Investing Highlights

  • Entered into a contract to acquire our partner’s 45% interest in 10 East 53rd Street for cash consideration of $7.2 million net of all outstanding debt obligations. The acquisition is expected to close in the fourth quarter of 2024.
  • Entered into a contract to sell the Palisades Premier Conference Center for $26.3 million. The Company took control of the property in July 2023 in partial satisfaction of a legal judgement it received against an affiliate of HNA. The sale is expected to close in the second quarter of 2024 and generate net proceeds of $20.0 million.
  • Together with our joint venture partner, closed on the sale of the retail condominium at 717 Fifth Avenue for total consideration of $963.0 million. The transaction generated net proceeds to the Company of $27.0 million, which was used for corporate debt repayment.
  • Acquired equity interests in the joint venture that owns the leasehold at 2 Herald Square for no consideration, increasing the Company’s interest in the joint venture to 95%. In addition, the previous $182.5 million mortgage on the property was repaid for a net payment of $7.0 million.
  • The Company launched fundraising for its $1.0 billion opportunistic debt fund. This fund will allow the Company to capitalize on current capital markets dislocations through the discounted acquisition of existing debt investments and origination of new, high-yielding debt instruments.

Financing Highlights

  • Together with our joint venture partner, closed on a modification and extension of the $360.0 million mortgage on 100 Park Avenue. The modification extended the maturity date by two years to December 2025, as fully extended, and the interest rate was maintained at 2.36% over Term SOFR.
  • Together with our joint venture partner, closed on a modification and extension of the mortgage on 10 East 53rd Street, which included a paydown of the principal balance by $15.0 million to $205.0 million. The modification extended the maturity date by three years to May 2028, as fully extended, and the interest rate was maintained at 1.45% over Term SOFR, which the joint venture fixed at 5.36% from May 2025 to May 2028.
  • Together with our joint venture partner, closed on a modification and extension of the mortgage on 15 Beekman Street. The modification included a paydown of the principal balance by $4.6 million to $120.0 million, extended the mortgage by four years to January 2028, as fully extended, and the interest rate was maintained at 1.50% over Term SOFR, which the joint venture fixed at 5.99% through January 2026.

ESG Highlights

  • Received ENERGY STAR Partner of the Year Sustained Excellence Award in 2024, the highest level of U.S. Environmental Protection Agency (EPA) recognition, for the seventh consecutive year. Among thousands of ENERGY STAR partners, the Company was one of just 160 organizations to achieve the Sustained Excellence distinction.
  • Featured on the Sustainalytics 2024 ESG Top-Rated Companies List for the second consecutive year and winner of the 2024 Sustainalytics Regional Award, ranking the Company in the Top 10% for ESG Risk Rating in the United States and Canada region, which covers nearly 16,000 companies.
  • Recognized as a 2024 S&P Global Sustainability Yearbook Member for scoring within the top 15% of its industry in the S&P Corporate Sustainability Assessment (CSA). Out of the 9,200+ companies assessed in 2023, only 733 are recognized.

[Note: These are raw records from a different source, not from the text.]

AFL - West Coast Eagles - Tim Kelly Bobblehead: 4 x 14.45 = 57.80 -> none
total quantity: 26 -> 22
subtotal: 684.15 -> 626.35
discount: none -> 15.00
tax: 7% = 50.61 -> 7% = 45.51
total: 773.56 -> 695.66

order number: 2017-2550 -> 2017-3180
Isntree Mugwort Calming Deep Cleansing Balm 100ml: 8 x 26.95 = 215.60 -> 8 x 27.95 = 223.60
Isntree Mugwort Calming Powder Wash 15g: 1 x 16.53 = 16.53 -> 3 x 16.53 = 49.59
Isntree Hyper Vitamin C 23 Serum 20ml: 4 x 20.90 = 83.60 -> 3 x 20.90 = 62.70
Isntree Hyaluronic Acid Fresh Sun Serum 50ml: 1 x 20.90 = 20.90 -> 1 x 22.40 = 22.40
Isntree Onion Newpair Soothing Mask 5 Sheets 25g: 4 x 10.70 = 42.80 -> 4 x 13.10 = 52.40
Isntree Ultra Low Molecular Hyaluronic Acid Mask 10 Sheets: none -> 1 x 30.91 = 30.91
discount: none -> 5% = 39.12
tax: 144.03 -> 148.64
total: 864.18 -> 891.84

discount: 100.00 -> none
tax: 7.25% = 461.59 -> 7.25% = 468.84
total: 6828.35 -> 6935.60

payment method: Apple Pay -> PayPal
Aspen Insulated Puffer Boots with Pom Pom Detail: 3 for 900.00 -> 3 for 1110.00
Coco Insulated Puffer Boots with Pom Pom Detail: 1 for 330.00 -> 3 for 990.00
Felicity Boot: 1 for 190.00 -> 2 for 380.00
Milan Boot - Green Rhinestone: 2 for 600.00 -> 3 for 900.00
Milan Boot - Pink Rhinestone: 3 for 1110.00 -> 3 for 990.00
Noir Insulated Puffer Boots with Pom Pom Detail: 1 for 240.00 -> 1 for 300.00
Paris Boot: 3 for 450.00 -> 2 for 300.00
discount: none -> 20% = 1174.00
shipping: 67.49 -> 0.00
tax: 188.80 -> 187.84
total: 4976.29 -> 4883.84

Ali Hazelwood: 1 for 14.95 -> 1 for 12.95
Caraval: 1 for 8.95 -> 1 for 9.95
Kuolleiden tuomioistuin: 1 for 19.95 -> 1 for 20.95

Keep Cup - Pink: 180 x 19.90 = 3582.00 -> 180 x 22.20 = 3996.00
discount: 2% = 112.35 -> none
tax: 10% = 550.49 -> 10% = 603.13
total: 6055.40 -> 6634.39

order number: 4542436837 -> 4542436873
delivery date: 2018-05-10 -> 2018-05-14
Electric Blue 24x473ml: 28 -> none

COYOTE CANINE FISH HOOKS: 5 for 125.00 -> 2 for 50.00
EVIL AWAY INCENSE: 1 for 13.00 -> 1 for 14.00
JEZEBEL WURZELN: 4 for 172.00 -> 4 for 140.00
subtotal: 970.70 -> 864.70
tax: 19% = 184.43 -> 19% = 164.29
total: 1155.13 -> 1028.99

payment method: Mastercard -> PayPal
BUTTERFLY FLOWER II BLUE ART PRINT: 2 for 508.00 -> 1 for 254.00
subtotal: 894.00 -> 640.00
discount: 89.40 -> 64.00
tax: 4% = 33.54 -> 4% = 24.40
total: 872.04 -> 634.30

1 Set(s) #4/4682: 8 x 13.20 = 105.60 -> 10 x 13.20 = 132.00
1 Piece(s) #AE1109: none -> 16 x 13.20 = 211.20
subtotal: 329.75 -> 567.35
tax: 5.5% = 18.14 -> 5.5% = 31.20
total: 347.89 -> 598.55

NEW YORK, April 17, 2024 (GLOBE NEWSWIRE) — SL Green Realty Corp. (the “Company”) (NYSE: SLG) today reported a net income attributable to common stockholders for the quarter ended March 31, 2024 of $13.1 million, or $0.20 per share, as compared to a net loss of $39.7 million, or $0.63 per share, for the same quarter in 2023.

The Company reported FFO for the quarter ended March 31, 2024 of $215.4 million, or $3.07 per share, or $68.6 million, or $0.98 per share, inclusive of $141.7 million, or $2.02 per share, of gain on discounted debt extinguishment at 2 Herald Square and $5.1 million, or $0.07 per share, of non-cash fair value adjustments on a mark-to-market derivative. The Company reported FFO for the same period in 2023 of $105.5 million, or $1.53 per share, which included $20.3 million, or $0.29 per share, representing the Company’s net share of holdover rent, interest and reimbursement of attorneys’ fees collected by the joint venture that owns 2 Herald Square from former tenant, Victoria’s Secret Stores LLC, and their guarantor, L Brands Inc., following the completion of legal proceedings against the tenant and guarantor.

All per share amounts are presented on a diluted basis.

Operating and Leasing Activity

Same-store cash NOI, including our share of same-store cash NOI from unconsolidated joint ventures, increased by 1.2% for the first quarter of 2024, and decreased 1.2% excluding lease termination income, better than the Company’s projections, as compared to the same period in 2023.

During the first quarter of 2024, the Company signed 60 office leases in its Manhattan office portfolio totaling 633,660 square feet. The average rent on the Manhattan office leases signed in the first quarter of 2024, excluding leases signed at One Vanderbilt and One Madison, was $72.38 per rentable square foot with an average lease term of 6.4 years and average tenant concessions of 6.8 months of free rent with a tenant improvement allowance of $51.45 per rentable square foot. Thirty-two leases comprising 294,583 square feet, representing office leases on space that had been occupied within the prior twelve months, are considered replacement leases on which mark-to-market is calculated. Those replacement leases had average starting rents of $77.90 per rentable square foot, representing a 5.5% decrease over the previous fully escalated rents on the same office spaces. The Company expects to sign 2.0 million square feet of Manhattan office leases with a positive mark-to-market of 2.5% – 5.0% in 2024.

Occupancy in the Company’s Manhattan same-store office portfolio was 89.2% as of March 31, 2024, thirty basis points better than the Company’s projections, inclusive of 455,472 square feet of leases signed but not yet commenced, as compared to 89.8% at the end of the previous quarter. The Company expects to increase Manhattan same-store office occupancy, inclusive of leases signed but not yet commenced, to more than 91.5% by December 31, 2024.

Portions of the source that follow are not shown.